For the exponential distribution, the likelihood that \(\lambda\) produces the observed outcomes is the product of the probability densities for each observation because they are a sequence of independent variables.
\[\begin{eqnarray} L(\lambda; t_1, t_2, \dots, t_n) &=& f(t_1; \lambda) \cdot f(t_2; \lambda) \cdots f(t_n; \lambda) \\ &=& \Pi_{i=1}^n f(t_i; \lambda) \\ &=& \Pi_{i=1}^n \lambda e^{-\lambda t_i} \\ &=& \lambda^n \exp \left(-\lambda \sum_{i=1}^n t_i \right) \end{eqnarray}\]
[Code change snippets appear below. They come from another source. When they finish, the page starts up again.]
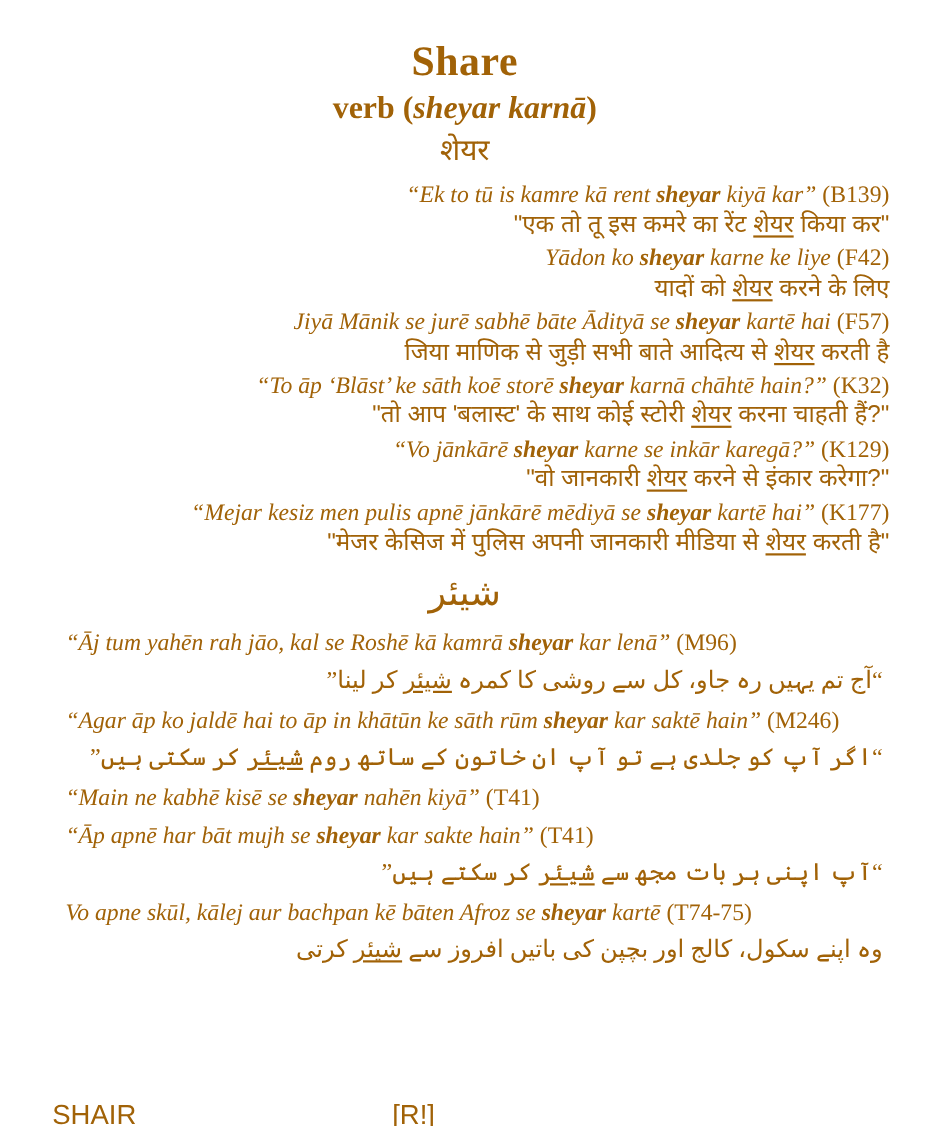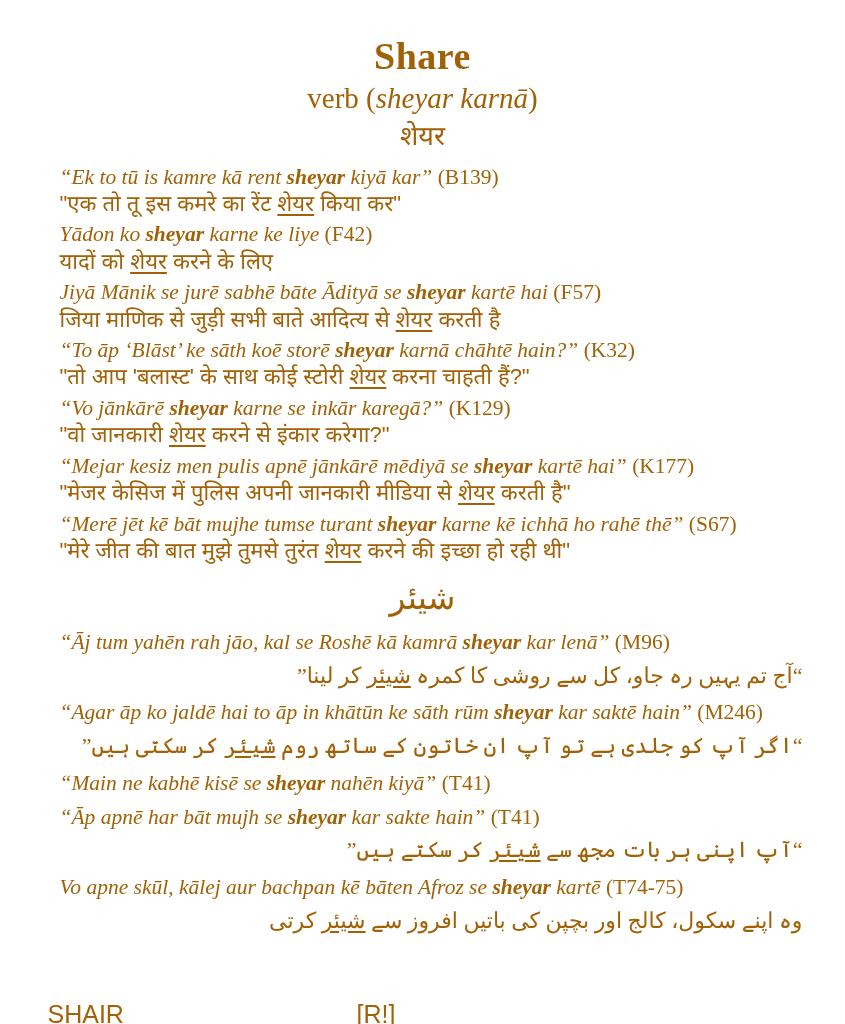"verb (sheyar karnā)" .pos-line { font-weight: none -> bold }
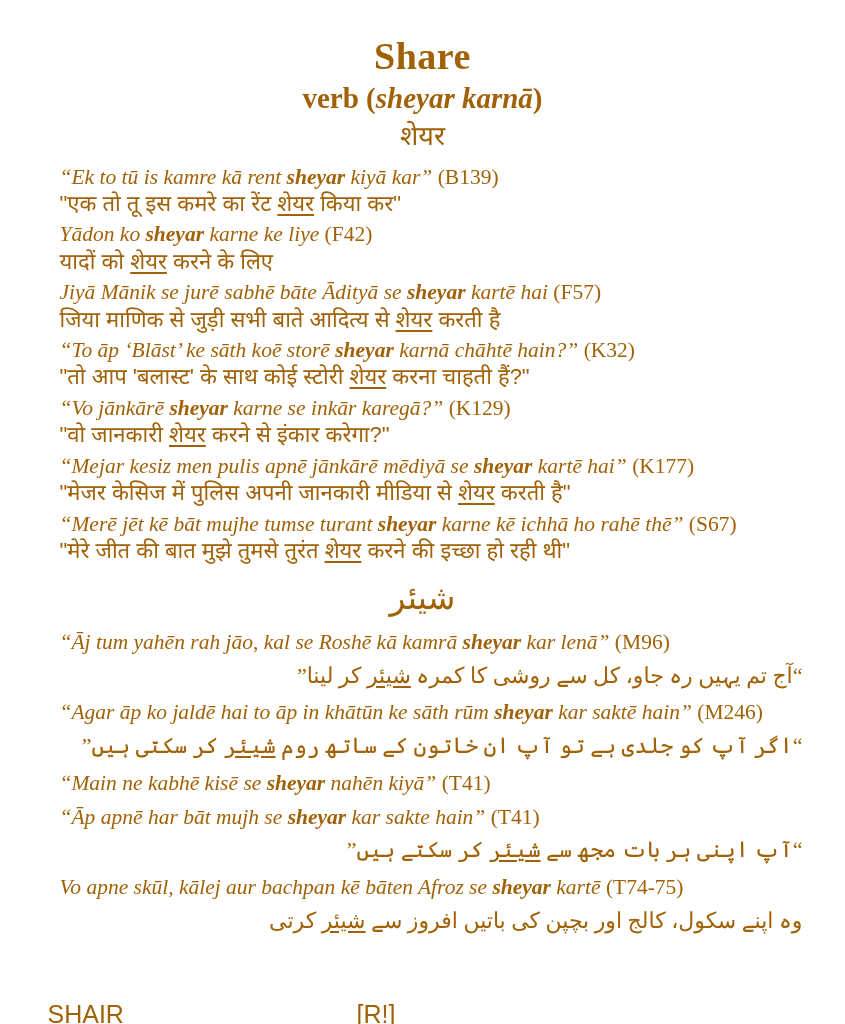"“Ek to tū is kamre" .example { text-align: none -> right }
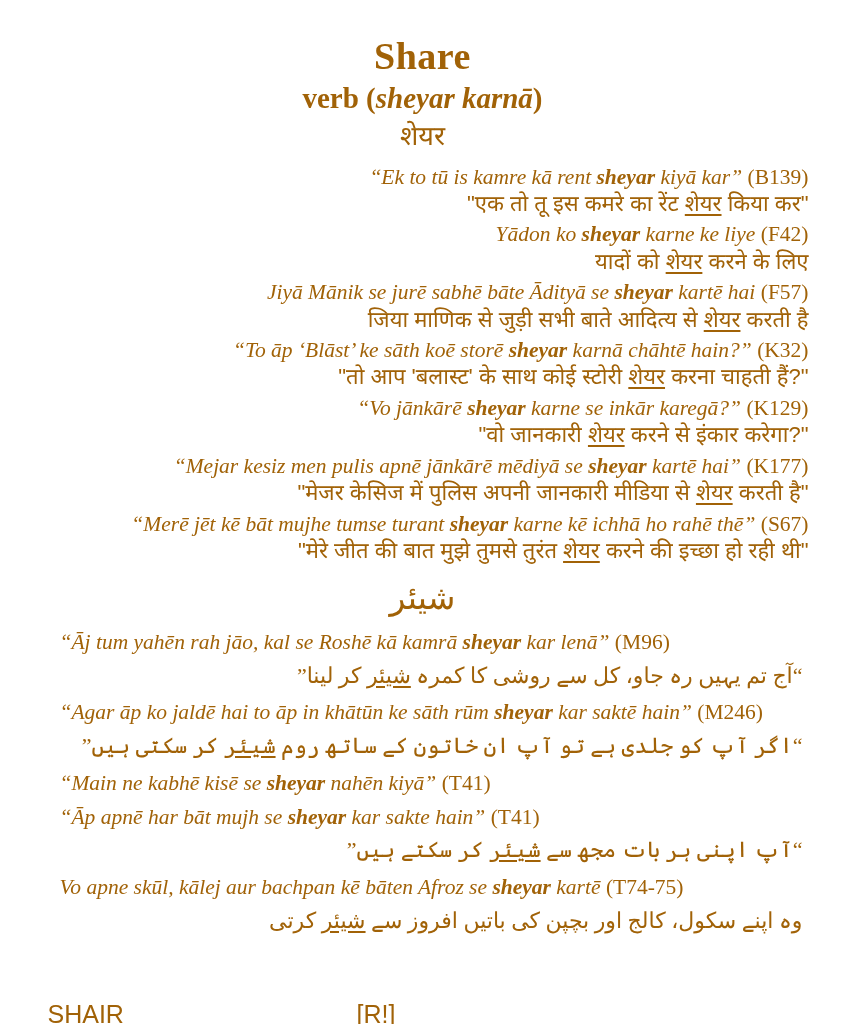"“Merē jēt kē bāt mujhe" div.example { html: <div> <p><span>“Merē jēt kē bāt mujhe tumse turant </span><span>sheyar</span><span> karne kē ichhā ho rahē thē”</span><span> (S67)</span></p> <p><span>"मेरे जीत की बात मुझे तुमसे तुरंत </span><span>शेयर</span><span> करने की इच्छा हो रही थी"</span></p> </div> -> none }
That is difficult to optimize, but the log of it is simple.
\[l(\lambda; t_1, t_2, \dots, t_n) = n \ln(\lambda) - \lambda \sum_{i=1}^n t_i\]
Maximize the log-likelihood equation by setting its derivative to zero and solving for \(\lambda\).
\[\begin{eqnarray} \frac{d}{d \lambda} l(\lambda; t_1, t_2, \dots, t_n) &=& \frac{d}{d \lambda} \left( n \ln(\lambda) - \lambda \sum_{i=1}^n t_i \right) \\ 0 &=& \frac{n}{\lambda} - \sum_{i=1}^n t_i \\ \lambda &=& \frac{n}{\sum_{i=1}^n t_i} \end{eqnarray}\]
\(\lambda\) is the reciprocal of the sample mean.